If the Liturgy of the Word is to be given the chance to arrest the attention of the Liturgical Assembly, the selection of suitable and competent people to proclaim the Word of God is vital. This is not a ministry just any one can exercise. In Sacramentum Caritatis, Pope Benedict said "it is to be entrusted to well-prepared Readers" (45).
My experience for over 40 years is that the standard of proclaiming the Scripture by laity and even by some clergy is patchy and so often quite poor. Proclaiming the Word in the Assembly needs to be greatly improved otherwise the Word of God will not have the impact "of God speaking to us" (GIRM 29), which the Church envisages and which we all desire.
In my experience, many Lectors read far too fast for the Word of God to be able to be grasped by the heart of the listener.
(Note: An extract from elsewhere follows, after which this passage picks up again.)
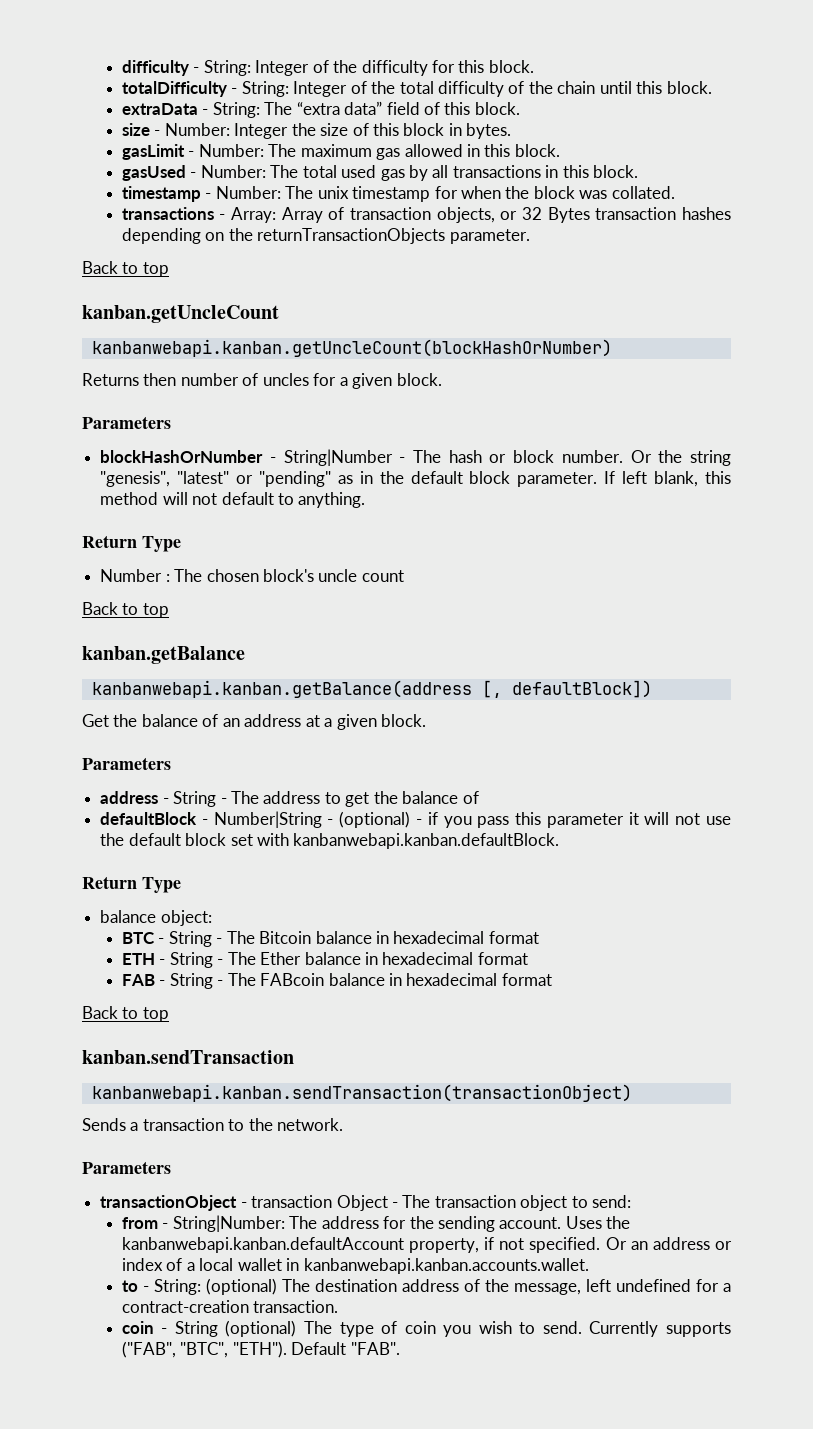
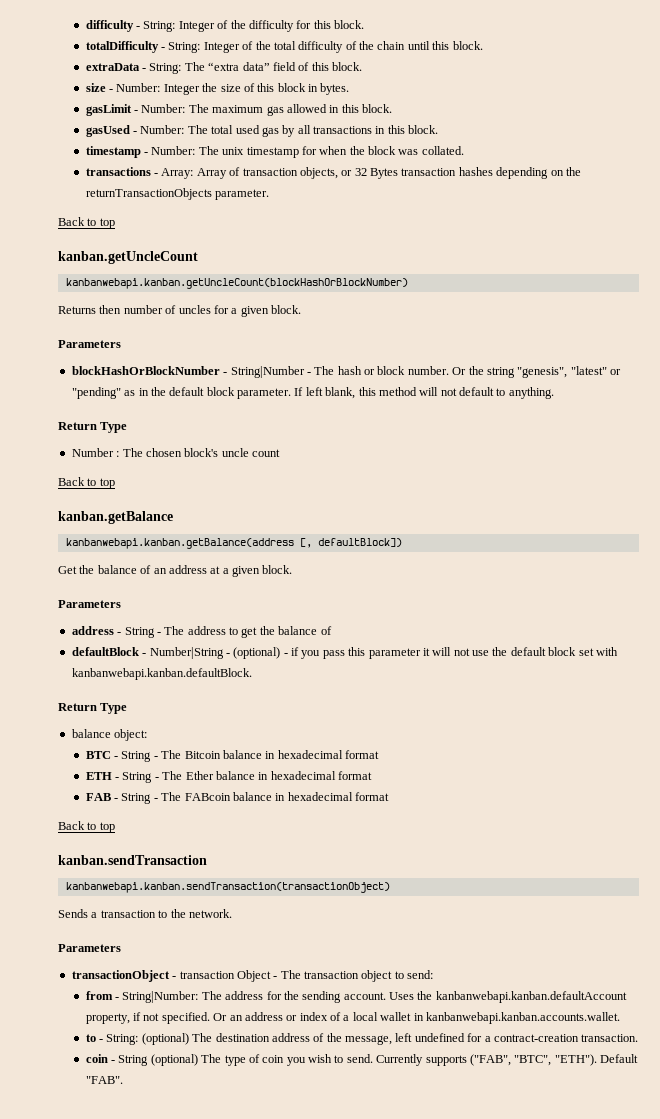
[91,339,612,357] kanbanwebapi.kanban.getUncleCount(blockHashOrNumber) -> [65,278,408,289] kanbanwebapi.kanban.getUncleCount(blockHashOrBlockNumber)
[100,450,264,463] blockHashOrNumber -> [71,366,220,375] blockHashOrBlockNumber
Many do not give every word in the sentence its proper value (eg. the verb is the active word in a sentence.) Many do not obey the punctuation by modulating their voice so as to bring out contrasting phrases. Some Readers wrongly emphasise prepositions. Many others do not project their voice nor use the microphone effectively. The key idea (the punch line) of a Scripture reading is often missed through lack of emphasis by a Reader who doesn't really understand the context of the passage.
Sometimes classic Scriptural words and expressions are mangled or distorted by inexperienced Readers.
One problem is lack of confidence by the proclaimer. That is why to practice reading out loud is essential training. I believe Readers have to seem to be exaggerating in their own estimation so that their public proclamation will arrest the attention of the Assembly successfully.
Liturgical Readers can well learn better vocal communication skills by observing the general clarity, the enunciation and the good diction of radio announcers, TV presenters and stage professionals so as to become more proficient announcers themselves of the saving message of God.
Q. How do you and I become a better proclaimer of God's Word?
A. Prepare, Prepare, Prepare! How?
1. Prayerfully read the Word of God with a small group or as a private study with resources to help you understand the context, meaning and sense of the passage. "A need for solid and continuing Biblical formation for all who are called to proclaim... the Word of God" (Ecclesia in Oceania 38).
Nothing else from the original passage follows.